Apocalypse Now has a second interpreter. As Willard’s boat makes its suspenseful way up the river and finally reaches Kurtz’s heart of darkness, a manic hippie photojournalist (Dennis Hopper) is surprisingly there to greet him. In Heart of Darkness, he is the colorfully dressed Harlequin, the Russian wanderer who greets the novella’s protagonist Marlow on his arrival at Kurtz’s African lair. Just as Kim’s Afghan interpreter Fahim tenderly explains her addiction to danger and adrenaline, the photojournalist speaks the truth in poetry to Willard: “. . . [D]o you know that if is the middle word in life? ‘If you can keep your head when all about you are losing theirs and blaming it on you, if you can trust yourself when all men doubt you.’ I mean I’m no, I can’t—I’m a little man, I’m a little man.” He explains Kurtz to Willard, and explains how the United States found quagmire in Vietnam to us: “The man is clear in his mind, but his soul is mad.”
The blood-soaked and operatic climax of Apocalypse Now nears to the soundtrack of Jim Morrison’s “The End.” From the shadows, Kurtz’s eyes show he knows Willard is about to complete his mission. The photojournalist rants: “This is the way the fucking world is! Look at this fucking shit we’re in, man! Not with a bang, with a whimper. And with a whimper I’m fucking splitting, Jack.” There is no Vietnam exit strategy.
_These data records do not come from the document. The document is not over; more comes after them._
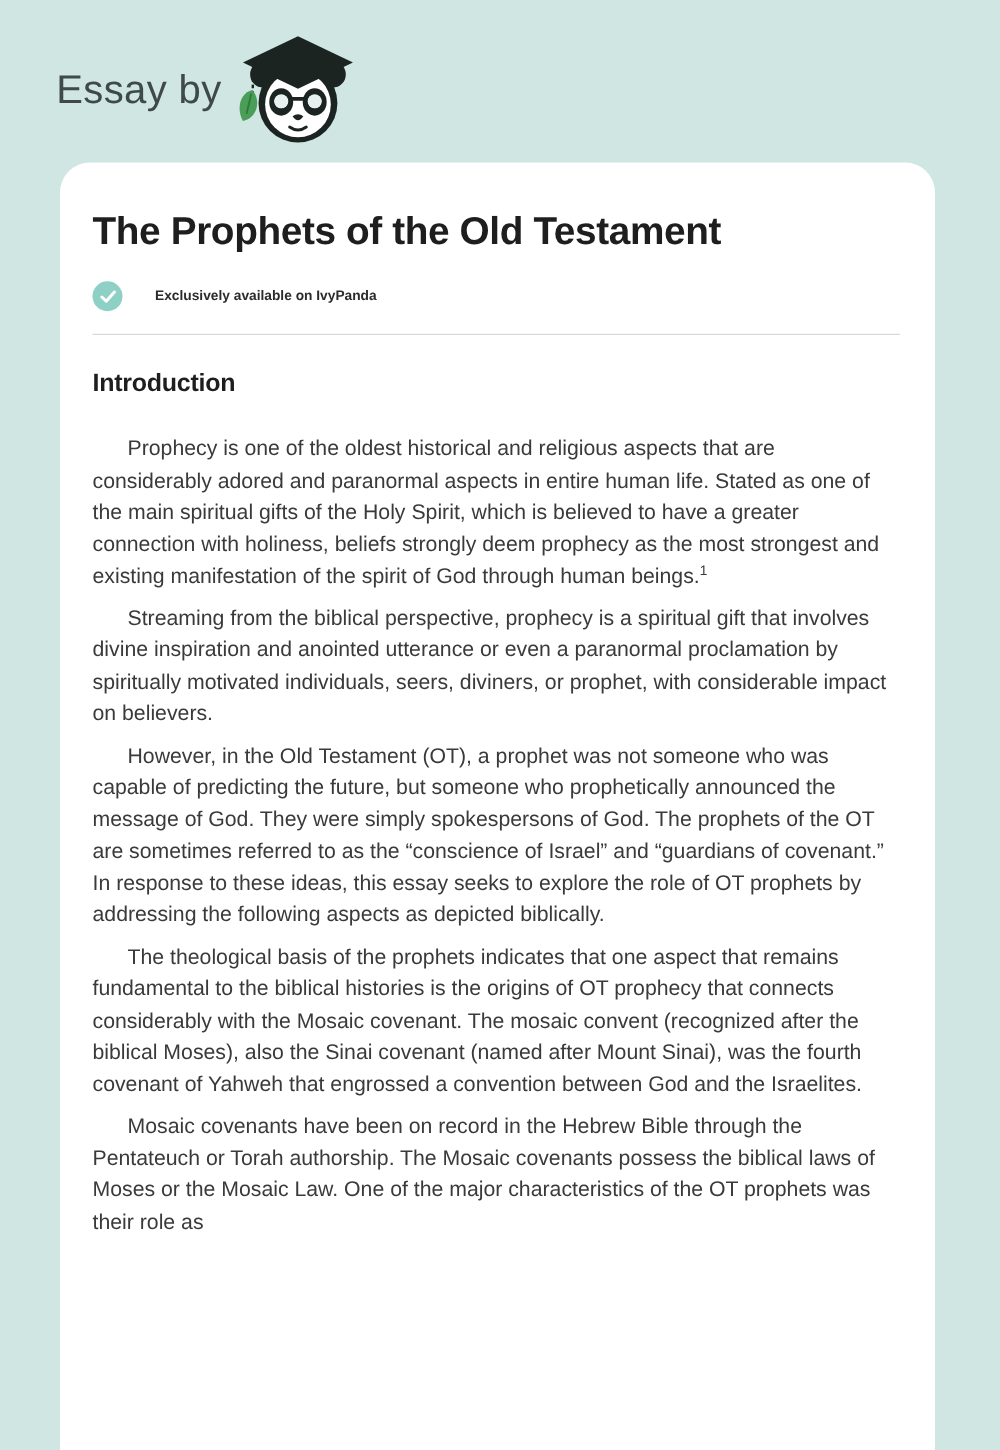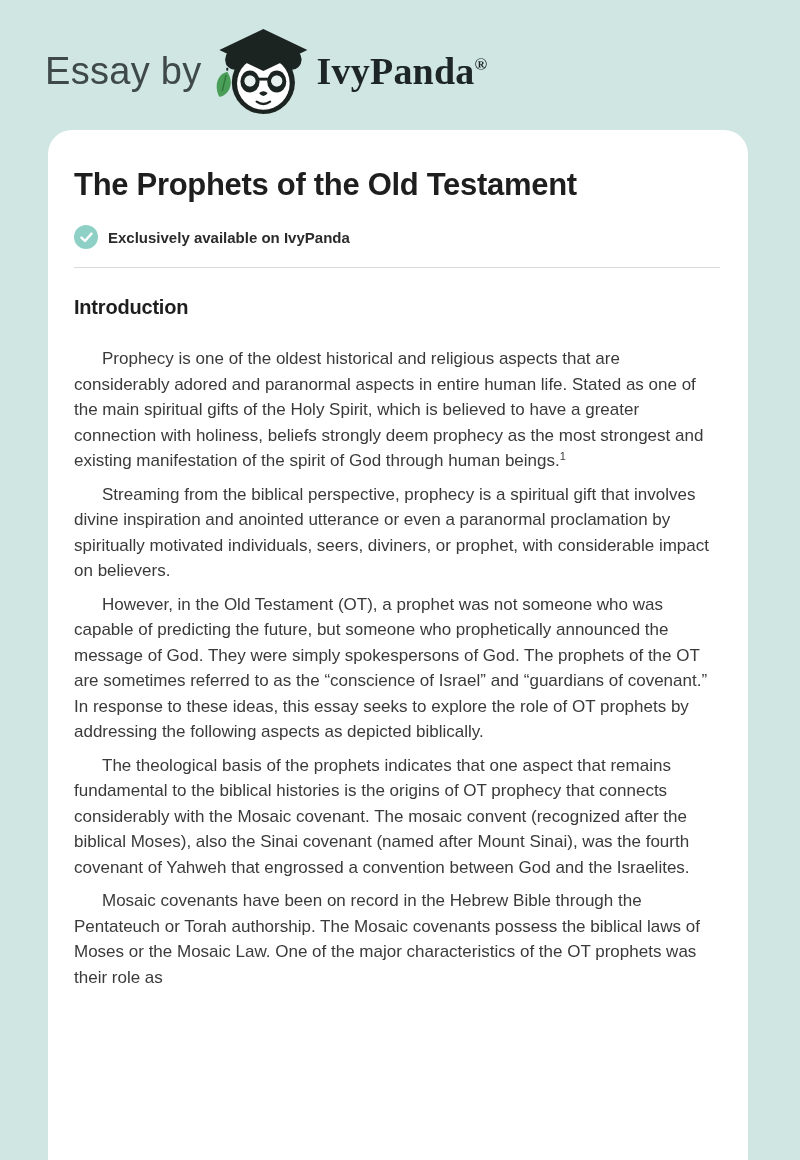--- a/index.html
+++ b/index.html
@@ -21,7 +21,7 @@
     align-items: center;
   }
   .essay-by {
-    font-size: 38px;
+    font-size: 32px;
     color: #3f4a48;
     letter-spacing: 0.3px;
     margin-right: 10px;

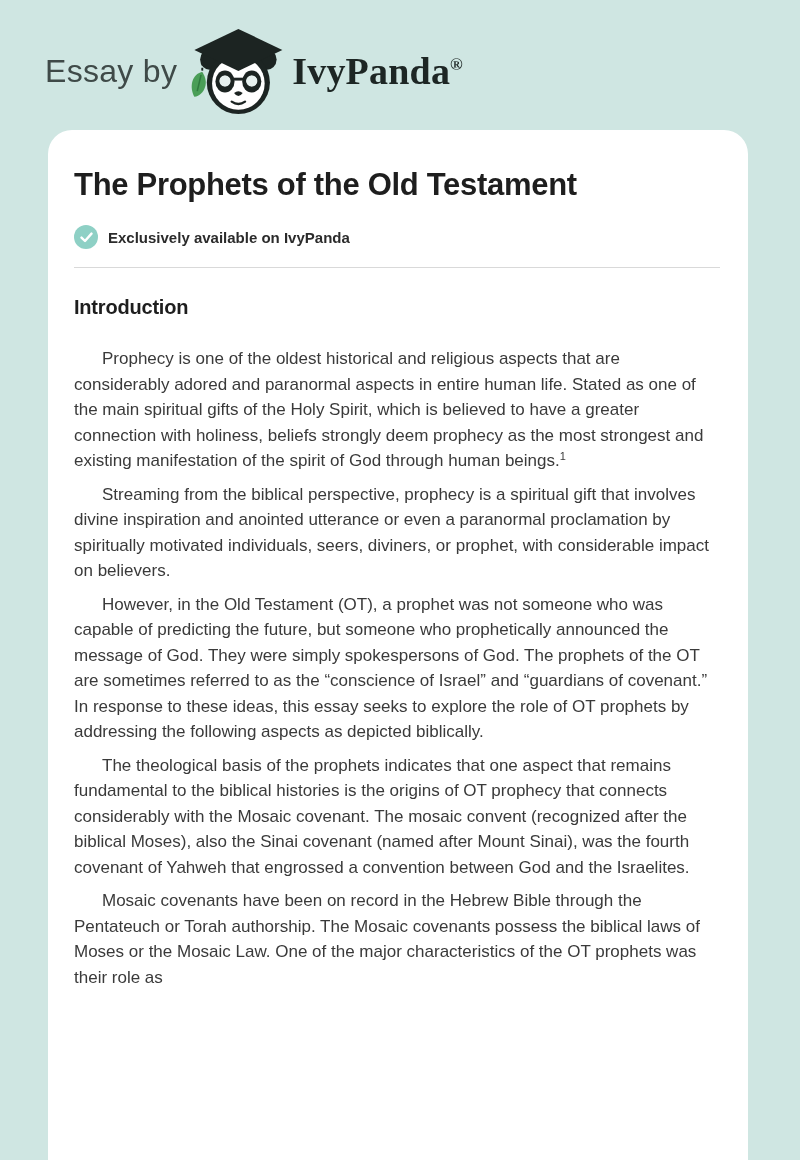--- a/index.html
+++ b/index.html
@@ -141,7 +141,6 @@
     </svg>
   </span>
 
-  <span class="brand"><span>IvyPanda</span><sup>®</sup></span>
 </div>
 
 <div class="card">

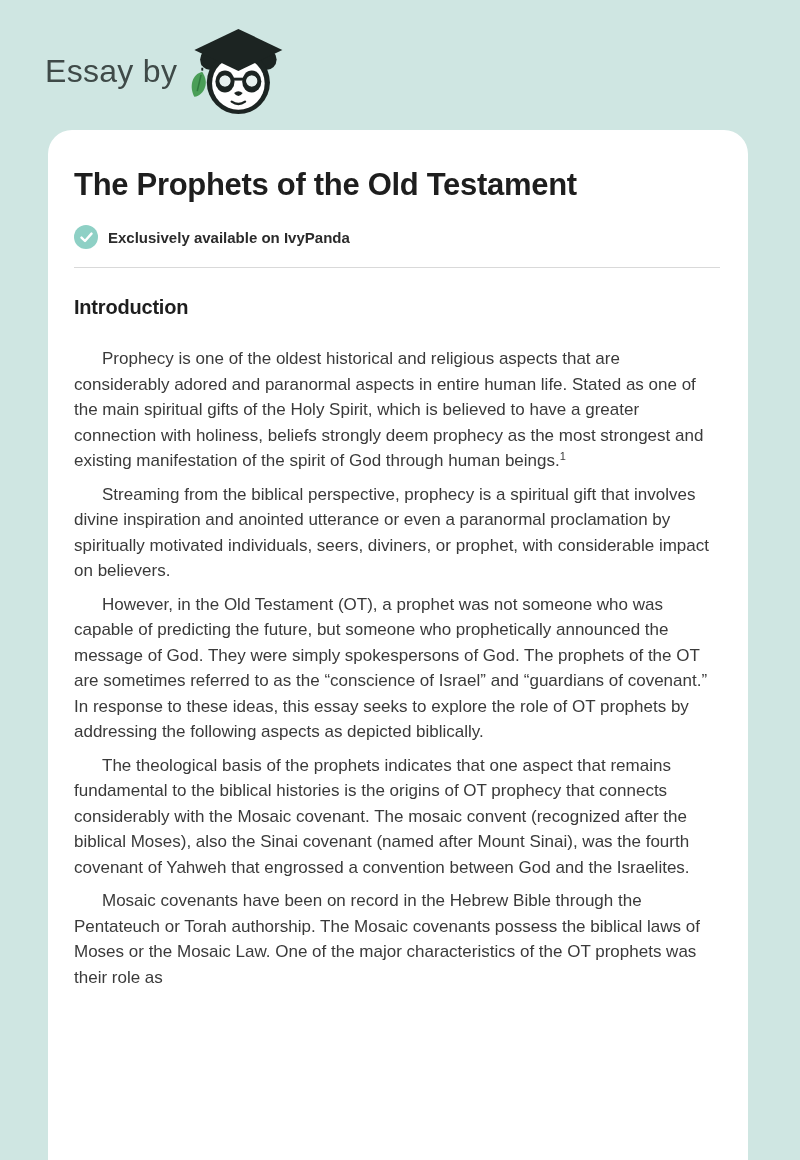--- a/index.html
+++ b/index.html
@@ -73,10 +73,10 @@
     flex: 0 0 auto;
   }
   .badge-text {
-    font-size: 15px;
+    font-size: 11px;
     font-weight: bold;
     color: #2b2b2b;
-    margin-left: 10px;
+    margin-left: 26px;
   }
   .divider {
     border: none;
Not so for Whiskey Tango Foxtrot. Kim Baker’s life goes forward in the final scene. A successful network news reporter back in New York, her withdrawal from Afghanistan is nearly complete. But like America, she has not forgotten it altogether quite yet. On the air she asks a U.S. military spokesman how the low preparedness of the Afghans will affect the U.S. presence in the region. He replies in military PR double-speak: “There needs to be a revision to the previously announced draw down on our future exit strategy.” This is no tragedy, nothing like Vietnam. Are the wars really that different, then and now—or are we?